I’m falling asleep, it’s after 5am. I’m hoping this makes a little bit of sense. If not, I can edit it tomorrow. :)
For those of you who told me, showed me you cared. Thank you. Just the simple stuff meant JUST as much to me to as the rest. Thank you for giving of your self. Even when it sucked. :)
I only have one eye open, literally. Goodnight/mornin
PS: So it’s now the following day, and I’m awake. Had I been more awake last night I definitely wouldn’t have been so honest. But I don’t necessarily regret it. There are a few notes though that I want to add.
#1 It’s been brought to my attention that when I talk about others not understanding what its like to have BPD, what I intend to say and what many hear might be different. I don’t want those who haven’t experienced a mental illness to feel like I expect them to understand. The LAST thing I want to portray is that I feel that what I’m going through is somehow worse, or less important than other illnesses. Mental illnesses in particular. And I hate even TYPING this… I do NOT want people to “feel sorry” for me. UGH! I want people to care. But NEVER pity. I don’t EVER ask why this is happening to me. (not that I feel that it’s wrong to question) There is a reason even though I don’t see it yet. Why NOT me?
I’m sorry if I came across that way and you felt that I was downplaying your feelings and the importance of your experiences. Or if you felt that I was telling you that you didn’t have permission to understand or feel the way you feel. That’s definitely not my intent and will try to be more careful in how I word my thoughts in the future!

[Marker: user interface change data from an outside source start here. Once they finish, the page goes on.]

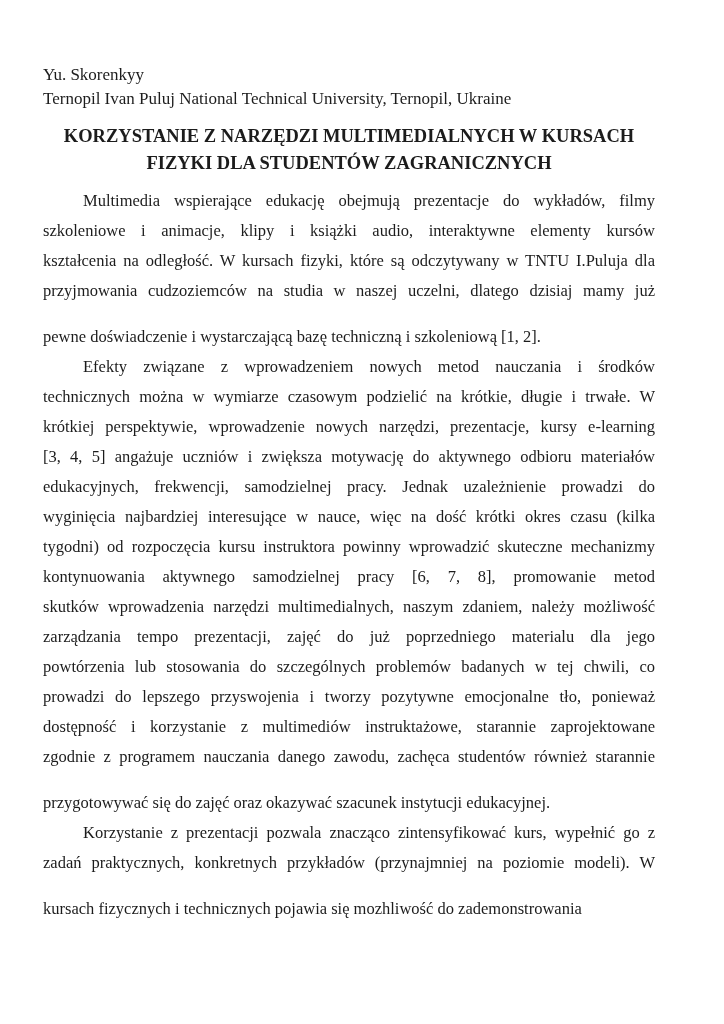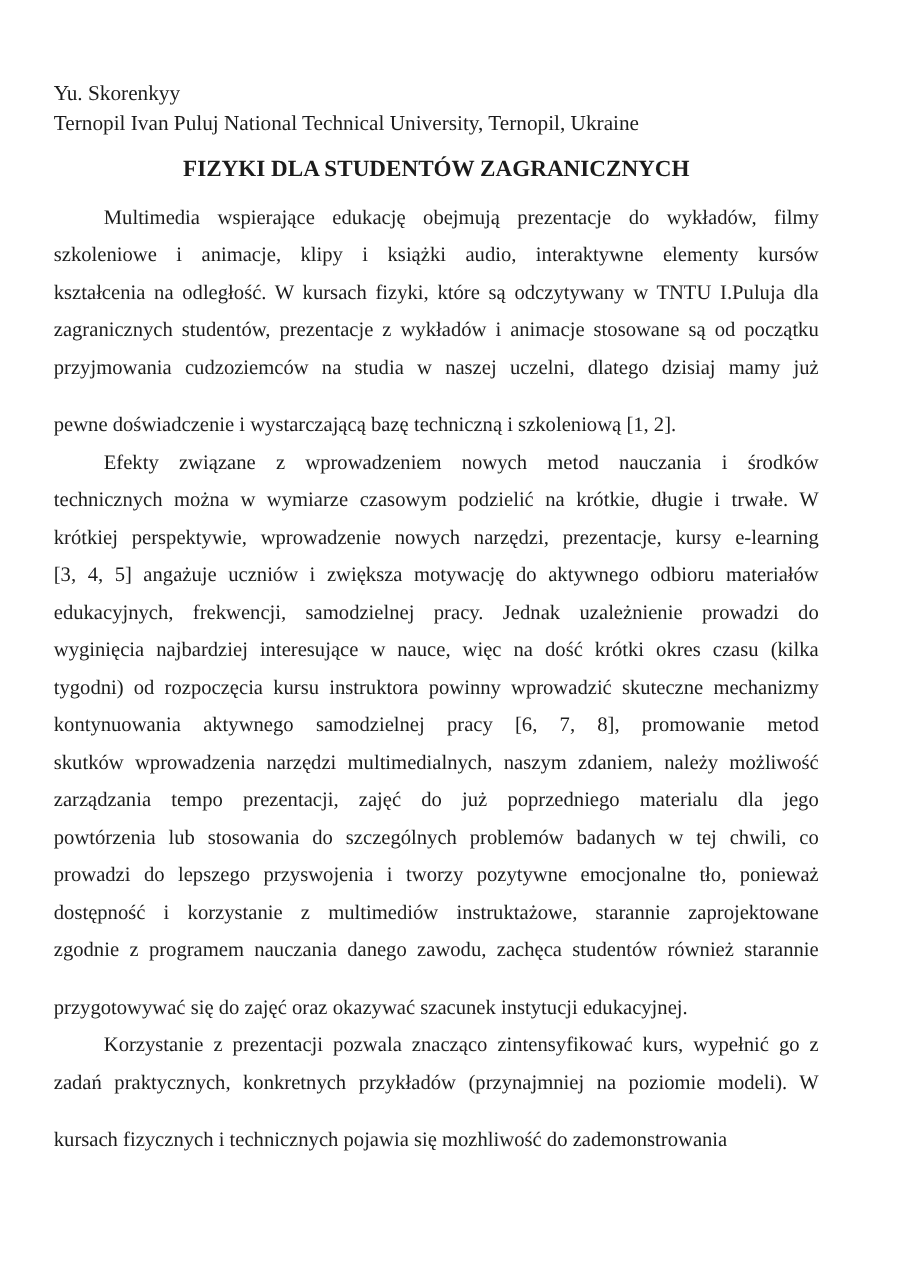--- a/index.html
+++ b/index.html
@@ -70,6 +70,7 @@
   </div>
 
   <h1 class="title">
+    <span class="title-line">KORZYSTANIE Z NARZĘDZI MULTIMEDIALNYCH W KURSACH</span>
     <span class="title-line">FIZYKI DLA STUDENTÓW ZAGRANICZNYCH</span>
   </h1>
 

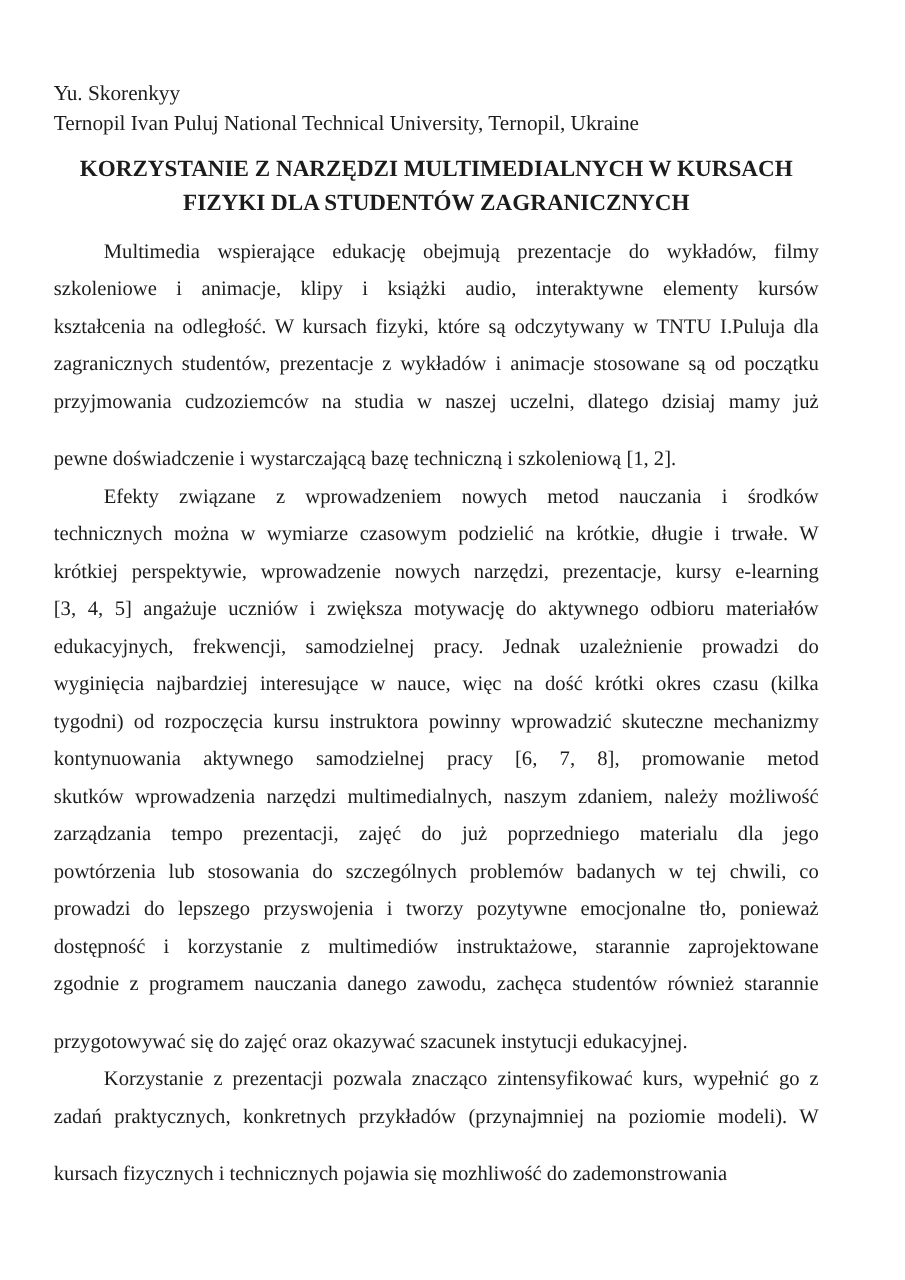--- a/index.html
+++ b/index.html
@@ -79,7 +79,6 @@
         <div class="jline first">Multimedia wspierające edukację obejmują prezentacje do wykładów, filmy</div>
         <div class="jline">szkoleniowe i animacje, klipy i książki audio, interaktywne elementy kursów</div>
         <div class="jline">kształcenia na odległość. W kursach fizyki, które są odczytywany w TNTU I.Puluja dla</div>
-        <div class="jline">zagranicznych studentów, prezentacje z wykładów i animacje stosowane są od początku</div>
         <div class="jline">przyjmowania cudzoziemców na studia w naszej uczelni, dlatego dzisiaj mamy już</div>
         <div class="jline last">pewne doświadczenie i wystarczającą bazę techniczną i szkoleniową [1, 2].</div>
       </div>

#2 This wasn’t meant to be a guilt trip. For the most part. :) If you’ve sent me a message, text, call… I don’t care if it just was to say “I care”. That was enough. It did hurt when people who I thought were good friends disappeared. No phone calls, no texts, no emails… It was as if I had never existed. That’s over, I’ve moved on. (ok, it still hurts but I’m trying to move on and don’t have any further expectations) My point in bringing it up was to say that in the future when dealing with a friend who may be suicidal, even those small gestures could make a huge difference. You don’t have to throw yourself into the middle of the situation, especially if it’s something that would be overwhelming and not good for you or your family. But maybe consider just saying that you care. And maybe that will be enough for your friend too.